:: WORK REQUEST ::
Before copying, set aside the pictures; then restate exactly the lines from the one with "Scottish Government's policy" through the last line of the records.

:: RECORDS SHOWN ::
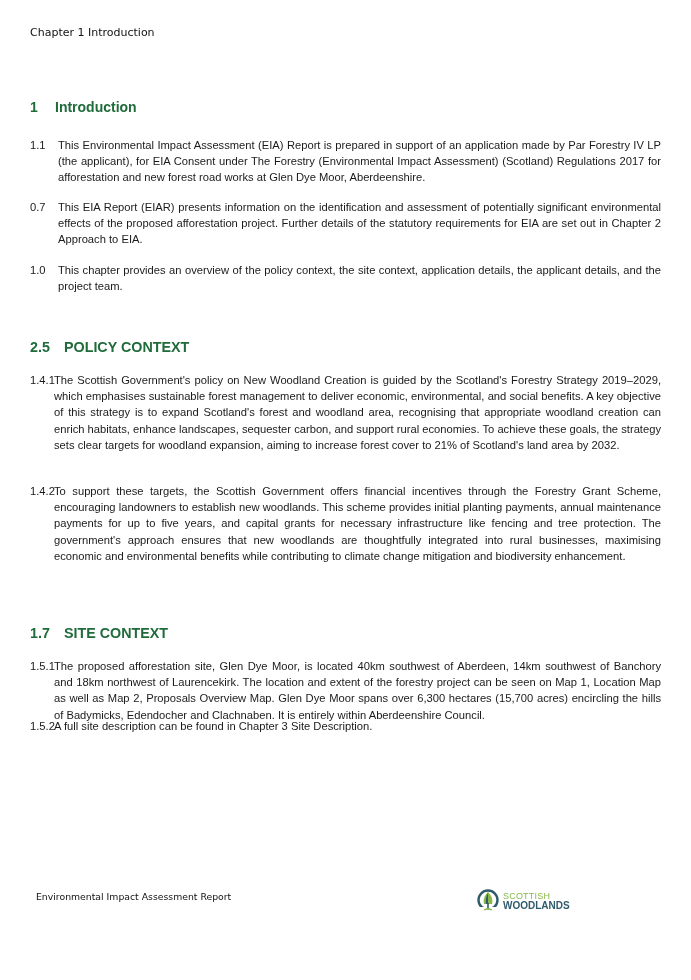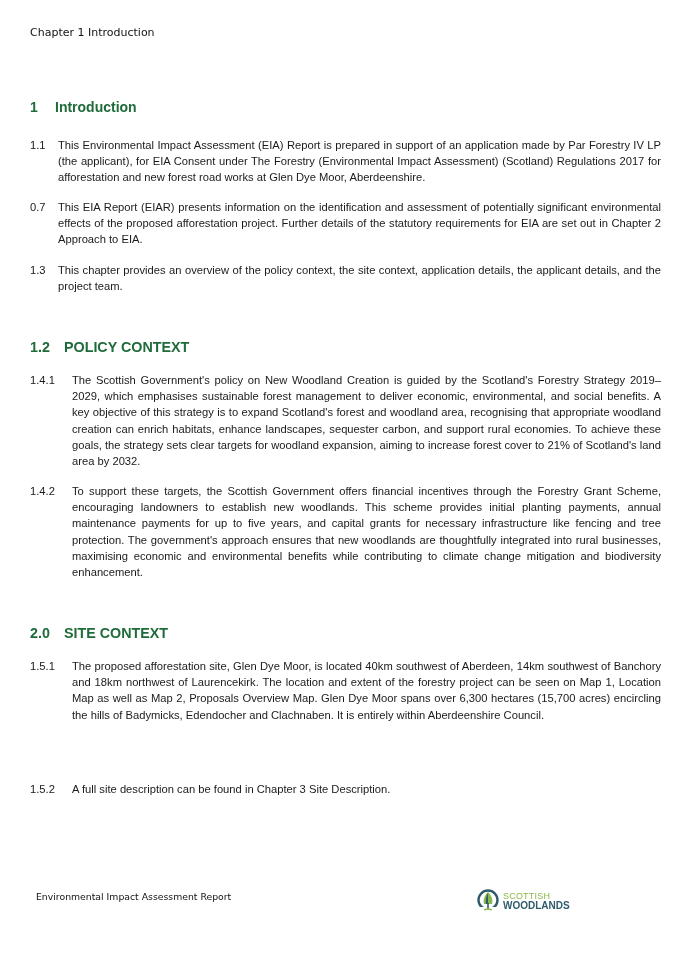"1.3" span.pnum { text: 1.3 -> 1.0 }
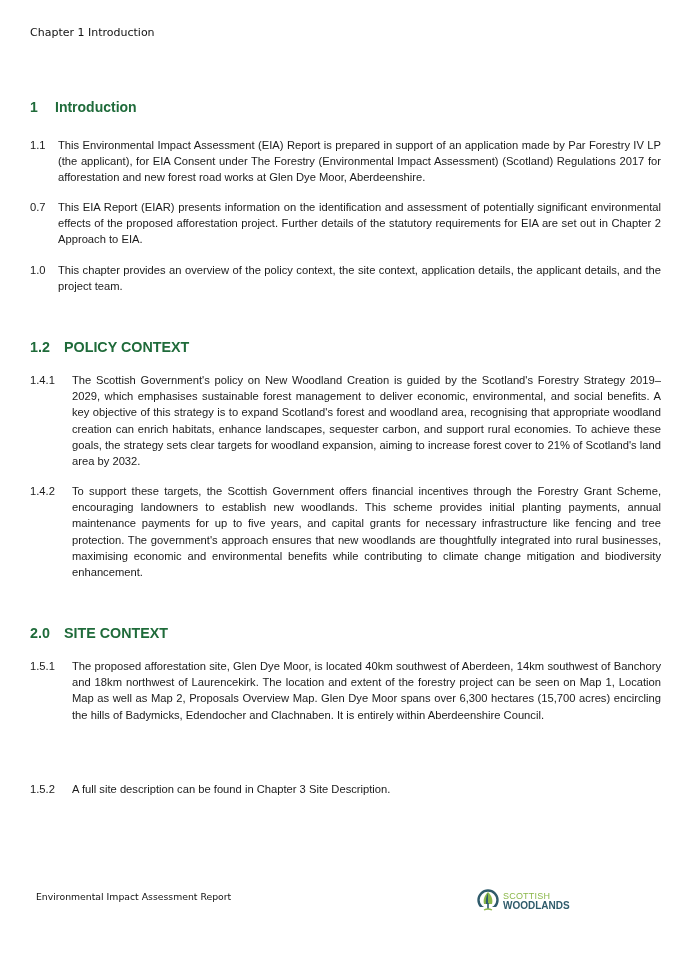"1.2" span.num { text: 1.2 -> 2.5 }
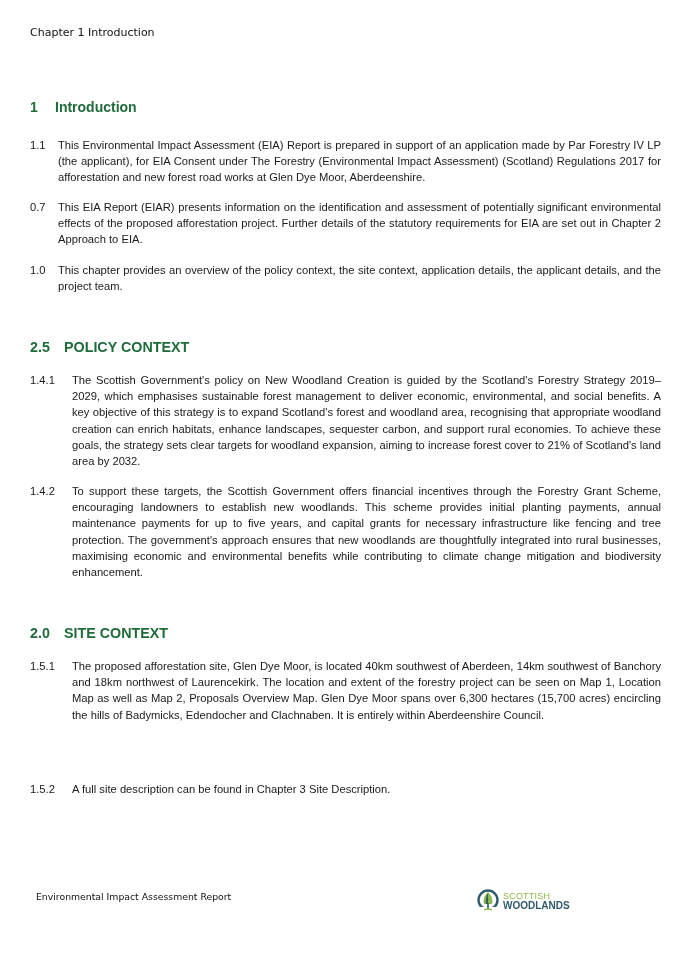"The Scottish Government's policy on" .para.deep .ptext { margin-left: 42px -> 24px }
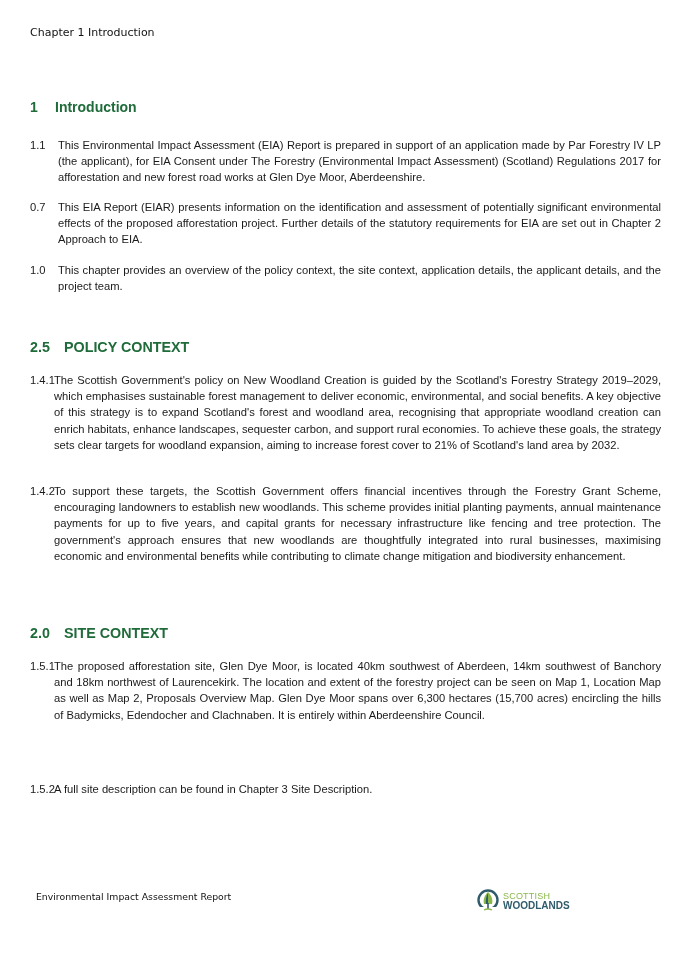"2.0" span.num { text: 2.0 -> 1.7 }
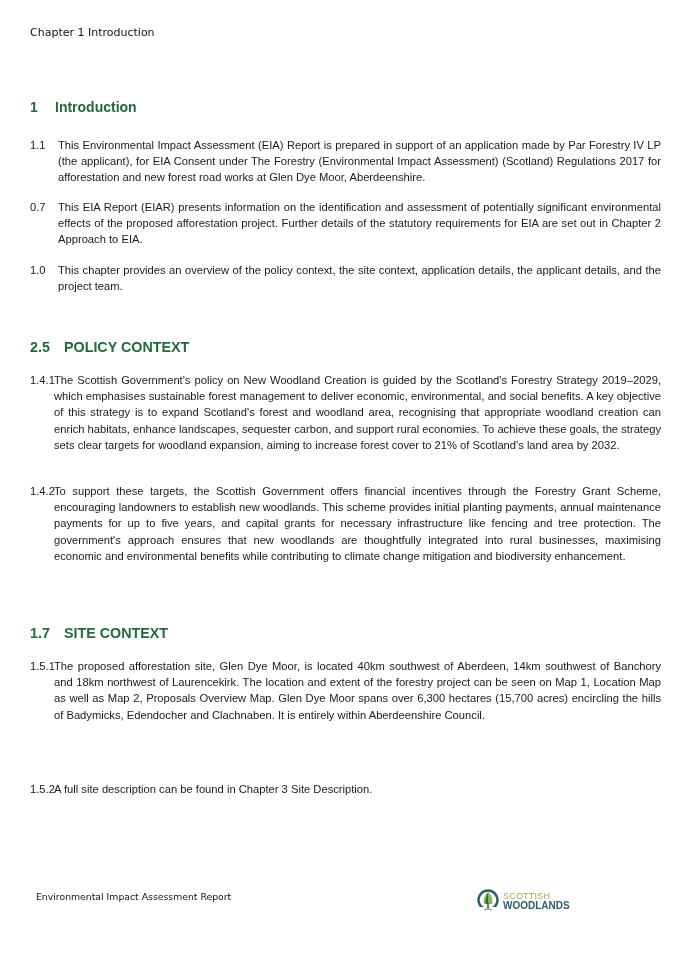"1.5.2" div.para { top: 781px -> 718px }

:: RESULT ::
"The Scottish Government's policy on" .para.deep .ptext { margin-left: 42px -> 24px }
"2.0" span.num { text: 2.0 -> 1.7 }
"1.5.2" div.para { top: 781px -> 718px }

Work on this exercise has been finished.